The District Court is constituted under the District Court of Queensland Act 1967 (QLD). It deals with serious criminal offences such as rape, armed robbery and fraud. It also hears appeals from cases decided in the Magistrates’ Court and disputes involving sums greater than $150,000 but less than $750,000. The judges of the District Court also sit in the Planning and Environment Court and in the Children’s Court of Queensland.

Organisation
Children’s Court of Queensland
(1992 – )

Established in 1992, the Children’s Court of Queensland (CCQ) deals with all juveniles who commit criminal offences while under the age of 17 years, unless the court orders that the matter be dealt with in an adult court.

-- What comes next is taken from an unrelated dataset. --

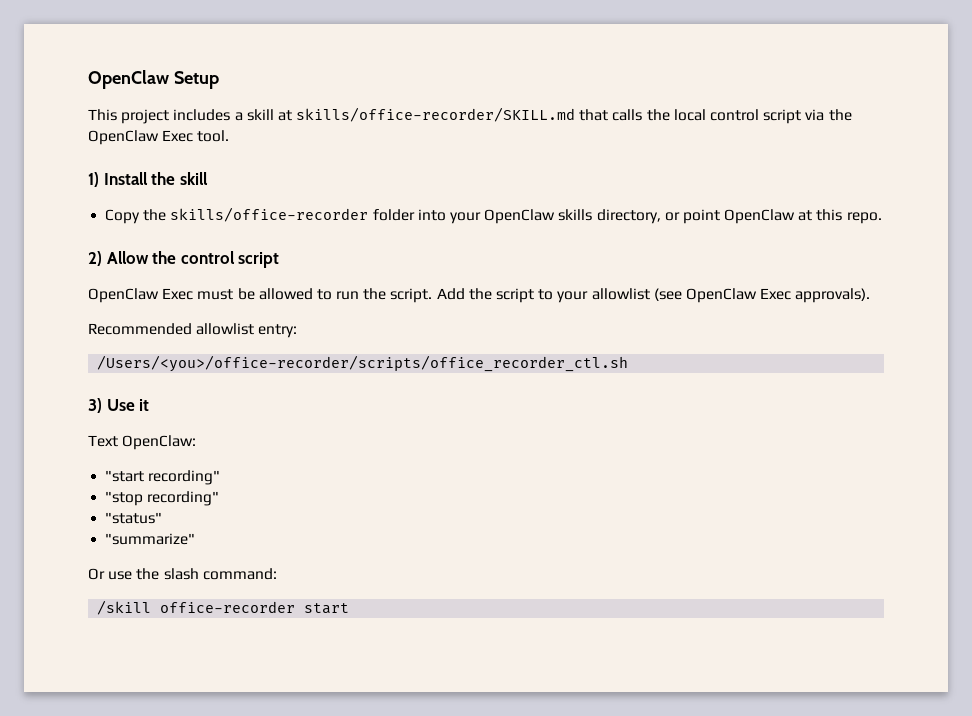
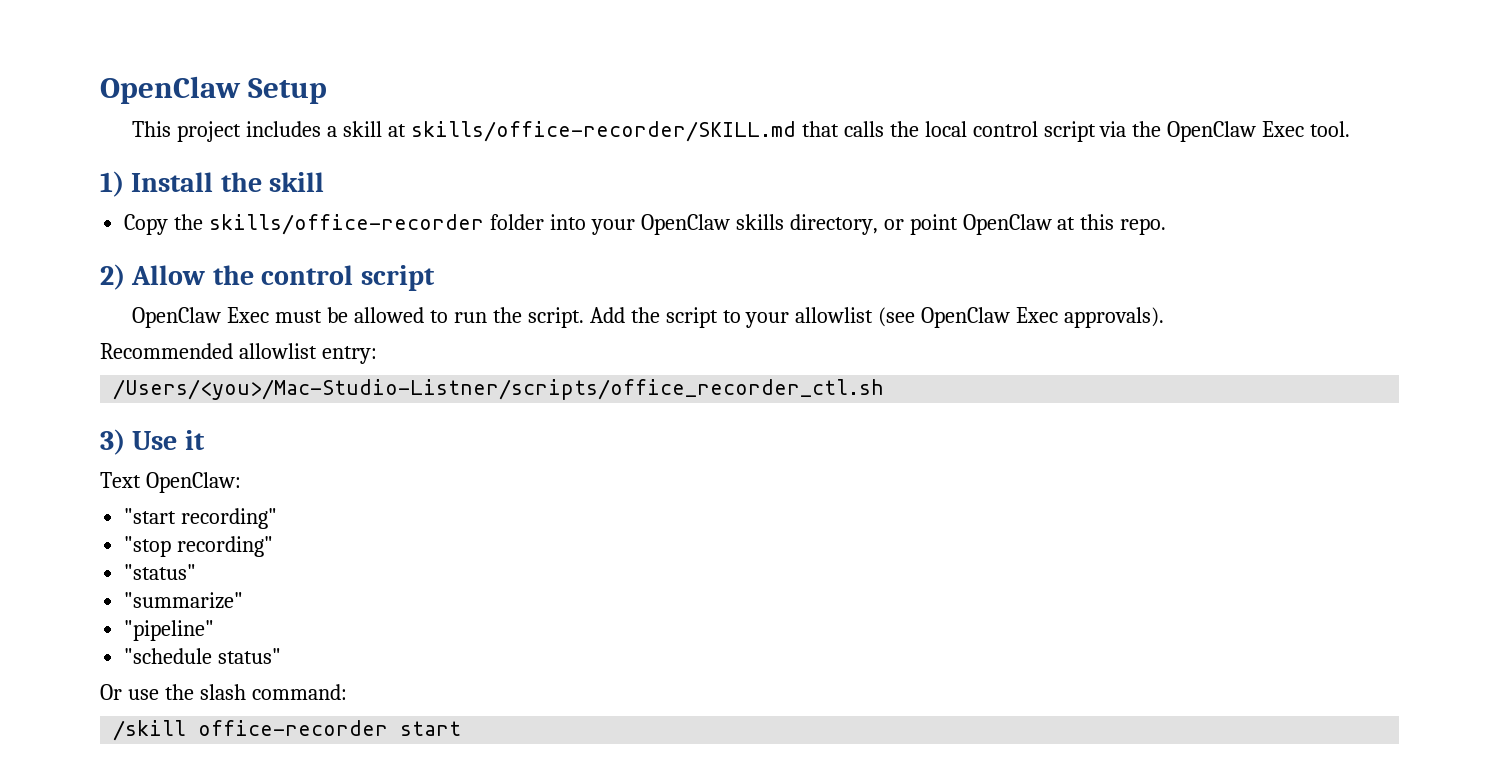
- /Users/<you>/office-recorder/scripts/office_recorder_ctl.sh
+ /Users/<you>/Mac-Studio-Listner/scripts/office_recorder_ctl.sh
+ "pipeline"
+ "schedule status"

The CCQ is presided over by judges who have been appointed from the District Court. There is no jury. Matters are heard in accordance with the guidelines set down in the Children’s Court Act 1992 and the Youth Justice Act 1992. Matters involving children can, in addition, be heard in the Magistrates or Supreme Court.

Person
Lahey, May
( – 1984)

Barrister, Judge, Lawyer

May Darlington Lahey was the first female Queenslander to practice law. Although her legal career took place overseas, Lahey can lay claim to being Australia’s first female judge.

Person
Kiefel, Susan Mary

Barrister, Chief Justice, Commissioner, Judge, Lawyer

Susan Mary Kiefel was appointed to the Court in September 2007. At the time of her appointment she was a judge of the Federal Court of Australia and the Supreme Court of Norfolk Island. She served as a judge of the Supreme Court of Queensland in 1993-94 before joining the Federal Court. She was admitted to the Queensland Bar in 1975 and was the first woman in Queensland to be appointed Queen’s Counsel, in 1987. Justice Kiefel served as a part-time Commissioner of the Australian Law Reform Commission from 2003 to 2007. She has a Master of Laws degree from Cambridge University. Justice Kiefel was appointed a Companion in the General Division of the Order of Australia in 2011. She was elected a titular member of the International Academy of Comparative Law in June 2013. She was elected an Honorary Bencher of the Honourable Society of Gray’s Inn in November 2014.

On 29 November 2016, Justice Kiefel was appointed Chief Justice of the High Court of Australia. She is the first woman to achieve the position, ending 113 years of men leading the nation’s highest court.